Exercise instructions =
Copy out, from the data below, each line in which the word "selbox" occurs.

[Saved data entries]

==========

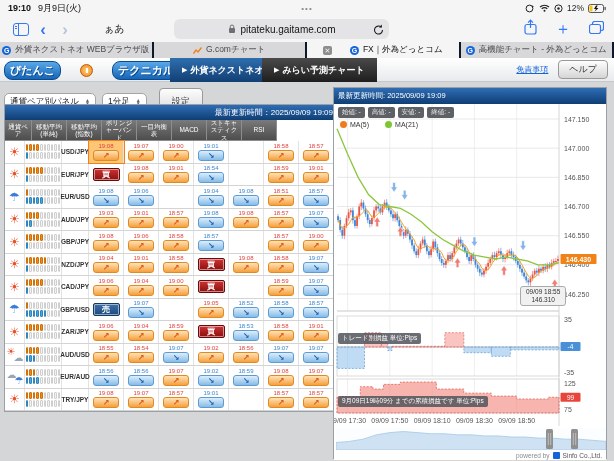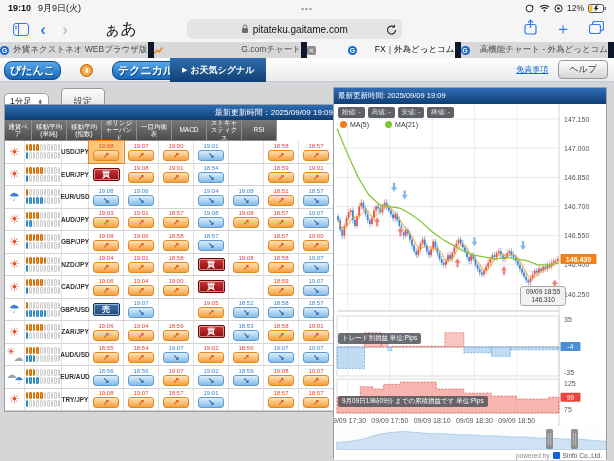--- a/index.html
+++ b/index.html
@@ -13,30 +13,30 @@
   .statusbar .left .date { font-weight:normal; }
   .statusbar .center { position:absolute; left:50%; transform:translateX(-50%); color:#8a8a8e; font-size:8px; letter-spacing:1px; }
   .statusbar .right { display:flex; gap:4px; align-items:center; color:#222; }
   .statusbar .right .pct { font-size:8.5px; }
 
   
   .toolbar { position:absolute; left:0; top:16px; width:614px; height:26px; background:#f5f5f6; display:flex; align-items:center; padding:0 10px; }
   .tb-ic { display:inline-flex; align-items:center; justify-content:center; width:22px; height:20px; color:#3478f6; }
   .chev { font-size:17px; line-height:1; font-weight:bold; }
   .chev.fwd { color:#b9c5d8; }
-  .textsize { font-size:16px; color:#222; margin:0 10px 0 28px; }
+  .textsize { font-size:10px; color:#222; margin:0 10px 0 28px; }
   .urlpill { flex:0 0 auto; width:215px; height:20px; margin-left:40px; background:#e4e4e6; border-radius:6px; display:flex; align-items:center; justify-content:center; gap:4px; position:relative; }
   .urlpill .url { font-size:10px; color:#111; }
   .urlpill .reload { position:absolute; right:5px; top:3px; }
   .tb-right { margin-left:auto; display:flex; gap:18px; align-items:center; }
   .plus { font-size:16px; color:#3478f6; font-weight:normal; }
 
   
   .tabbar { position:absolute; left:0; top:42px; width:614px; height:16px; background:#d8d8da; display:flex; }
-  .stab { flex:1; display:flex; align-items:center; justify-content:space-between; gap:4px; font-size:8.5px; color:#4b4b4e; border-right:6px solid #0f172a; background:#d8d8da; overflow:hidden; white-space:nowrap; }
+  .stab { flex:1; display:flex; align-items:center; justify-content:center; gap:4px; font-size:8.5px; color:#4b4b4e; border-right:2px solid #0f172a; background:#d8d8da; overflow:hidden; white-space:nowrap; }
   .stab.active { background:#f5f5f6; color:#111; }
   .favicon-g { width:9px; height:9px; border-radius:50%; background:#1565d8; color:#fff; font-size:7px; font-weight:bold; display:inline-flex; align-items:center; justify-content:center; line-height:1; }
   .favicon-chart { width:9px; height:9px; display:inline-block; }
   .closebox { width:9px; height:9px; border-radius:2px; background:#8e8e90; color:#f0f0f0; font-size:7px; display:inline-flex; align-items:center; justify-content:center; line-height:1; margin-right:14px; }
 
   
   .appheader { position:absolute; left:0; top:58px; width:614px; height:24px; background:linear-gradient(#ffffff,#e8eaec); border-bottom:1px solid #c3c9ce; }
   .logo { position:absolute; left:4px; top:1px; height:22px; display:flex; align-items:center; gap:19px; }
   .logo .p1,.logo .p2 { background:linear-gradient(#5aa8e8,#1565b8); color:#fff; font-weight:bold; font-size:11px; padding:1px 5px; border-radius:8px; border:1px solid #0d4a8c; text-shadow:1px 1px 0 #0d4a8c; }
   .logo .clock { width:13px; height:13px; border-radius:50%; background:radial-gradient(#ffd27a,#f08018); border:1px solid #c05c00; position:relative; }
@@ -207,29 +207,37 @@
 
   <div class="appheader">
     <div class="logo">
       <span class="p1">ぴたんこ</span>
       <span class="clock"></span>
       <span class="p2">テクニカル</span>
       <span class="cloud">☁</span>
     </div>
     <div class="navtab weather">
       <span class="arr">▶</span>
-      <span>お天気シグナル</span>
+      <span>外貨ネクストネオ</span>
+    </div>
+    <div class="navtab mirai">
+      <span class="arr">▶</span>
+      <span>みらい予測チャート</span>
     </div>
     <div class="hdr-right">
       <span class="disclaimer">免責事項</span>
       <span class="helpbtn">ヘルプ</span>
     </div>
   </div>
 
   <div class="controls">
+    <span class="selbox">
+      <span>通貨ペア別パネル</span>
+      <span class="updown">▲<br>▼</span>
+    </span>
     <span class="selbox">
       <span>1分足</span>
       <span class="updown">▲<br>▼</span>
     </span>
     <span class="setbtn">設定</span>
   </div>
 
   <div class="tablepanel">
     <div class="updbar">最新更新時間：2025/09/09 19:09</div>
     <div class="thead" id="thead">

==========

Expected answer =
+    <span class="selbox">
     <span class="selbox">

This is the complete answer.